Home » Business » Ethanol Blending Ratio Slashed – Low Sugar Cane Supplies Cited – Govt Says Move Temporary

Government has, with immediate effect, reduced the mandatory petrol blending ratio from 15 percent ethanol to five percent, citing low sugar cane supplies. The 15 percent ethanol component had significantly stabilised the local retail price of petrol.
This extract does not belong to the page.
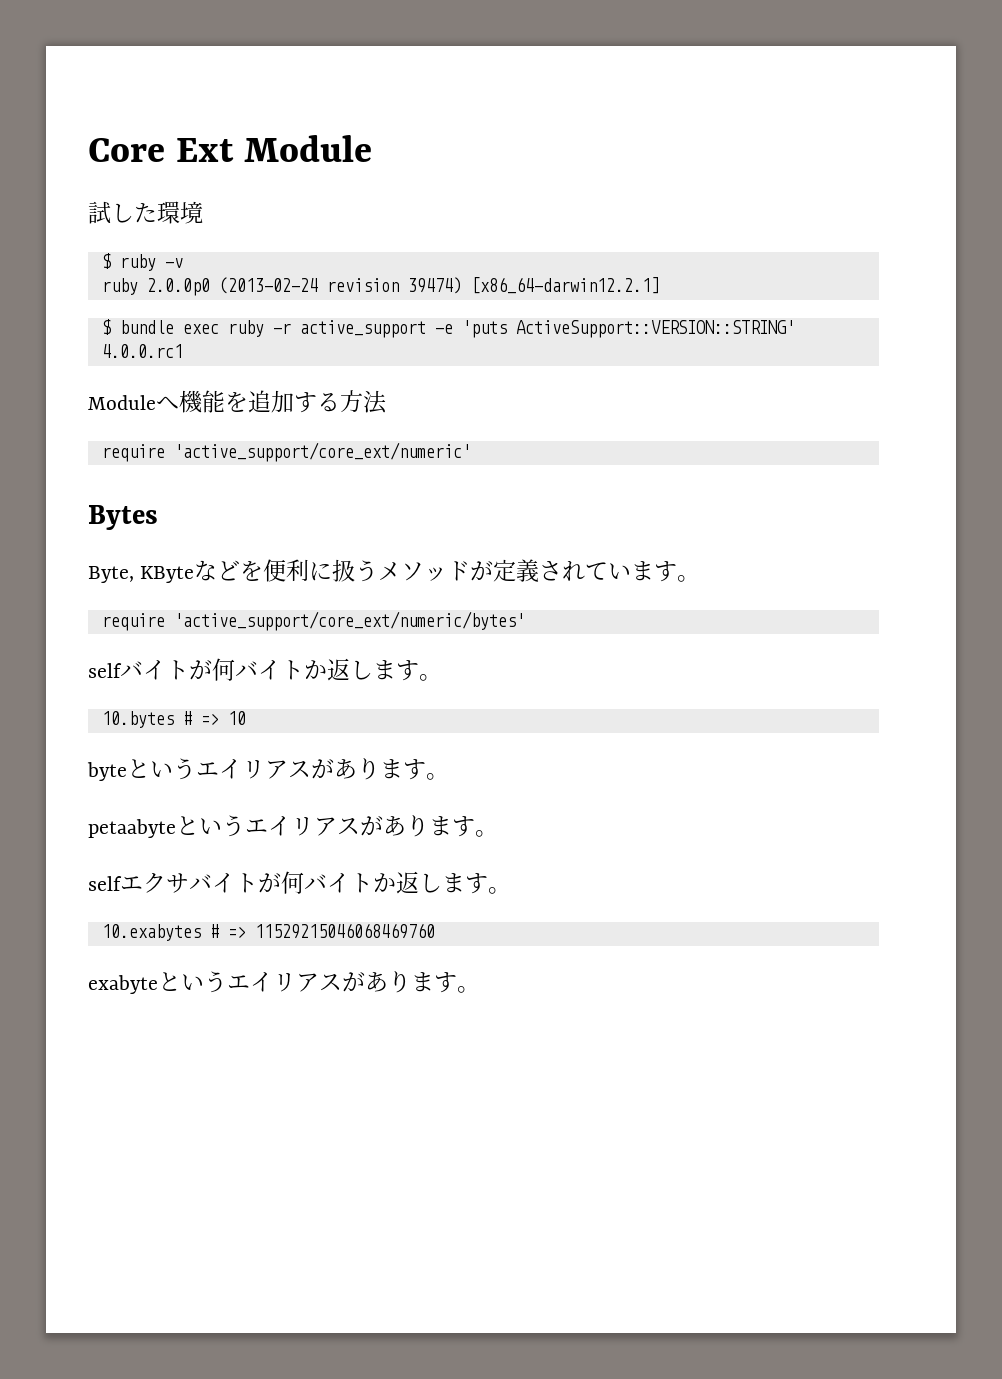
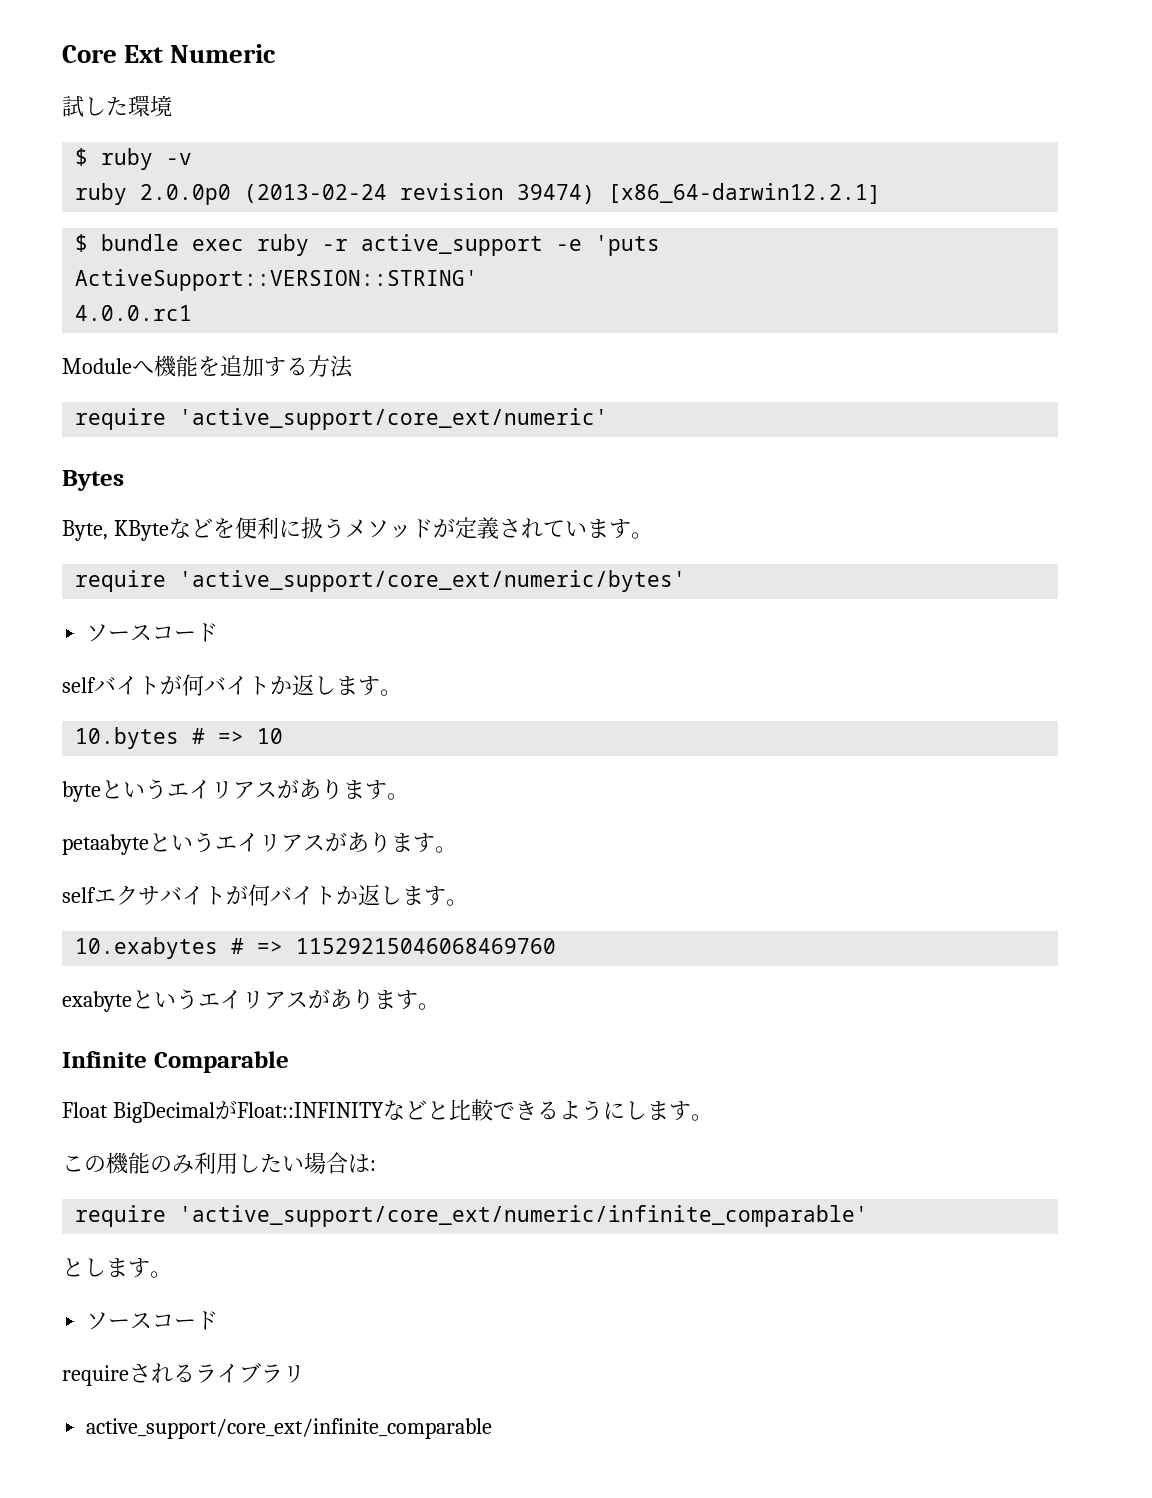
[244,135,373,162] Module -> [170,44,277,63] Numeric
(525, 621) none -> [86,623,219,642] // ソースコード
(480, 989) none -> [62,1051,289,1073] [62,1099,713,1123] [62,1152,376,1174] [75,1205,869,1227] [62,1258,172,1278] [86,1311,219,1330] [62,1363,305,1386] [86,1418,493,1439] // Infinite Comparable // Float BigDecimalがFloat::INFINITYなどと比較できるようにします。 // この機能のみ利用したい場合は: // require 'active_support/core_ext/numeric/infinite_comparable' // とします。 // ソースコード // requireされるライブラリ // active_support/core_ext/infinite_comparable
The reduction in the blending levels is a result of low sugar cane supplies at Chisumbanje Ethanol Plant owing to heavy rains received in the area recently.

Given the cane supply challenges, Energy and Power Development Minister Samuel Undenge said blending levels should be reduced temporarily with immediate effect until the situation improves.

“Taking into account the limited production of ethanol and the need to ensure uninterrupted deliveries of petrol to service stations countrywide, I, with immediate effect reduce mandatory blending level from E15 to E5.

“This position shall be monitored and reviewed in light of any new material developments regarding the production and supply of ethanol,” said Minister Undenge.

Although there have been challenges in terms of ethanol supply, said the minister, the country had been receiving adequate ethanol for uninterrupted blending at E15.

“Regrettably, it was not possible to build up ethanol stocks. With the onset of the rainy season, heavy rains have been falling in Chisumbanje for the past week, rendering the fields inaccessible to cane harvesters due to the wet clay soils. This in turn has resulted in reduced production of ethanol.

“Once the rains stop and the soils are dry enough, cane harvesting and ethanol production will resume.”

The current situation has led to calls for Green Fuel to build up adequate stocks to see it through the rainy season.

Minister Undenge said the situation was likely to persist, adding that the development was not peculiar to Zimbabwe.

He said as far as the law was concerned, all petrol sold in the country was to be blended at a ratio prescribed by the Minister from time-to-time on the basis of prevailing conditions.

Green Fuel is a joint venture between Arda and Macdom and Ratings Investment owned by business mogul, Mr Billy Rautenbach.

Arda board chairperson Cde Basil Nyabadza said the latest reduction of blending ratios was done in consultation with “key stakeholders”.

“We totally agree with the minister’s statement and I should make it clear that this is a common development in countries that produce ethanol. The challenge we now have is to build sufficient stocks for retention during the rainy season. Let me assure Zimbabweans, especially the motoring public, that full production will resume as soon as it’s practical,” said Cde Nyabadza.

Chairperson of the Parliamentary Portfolio Committee on Youth, Indigenisation and Economic Empowerment Justice Mayor Wadyajena said while the reason for reduction in blending levels was indisputable, it was the inconsistency in supply that affected the fuel sector.

“It is important that Green Fuel builds up adequate reserves for use during the rainy season. It is not the first time that flooding in Chisumbanje has affected the blending levels, so that problem has to be addressed,” he said.

“We cannot allow a situation where fuel prices keep changing significantly due to lack of consistency. The fuel industry is a sensitive sector, so it is important that there is some consistency,” said Cde Wadyajena.

The pump price for petrol blended at 15 percent level to ethanol and 85 percent to petrol ranges between $1.47 to $1.52 and those prices are expected to increase when only five percent is blended.

Already some areas such Bulawayo are beginning to have fuel shortages due to reduced supplies.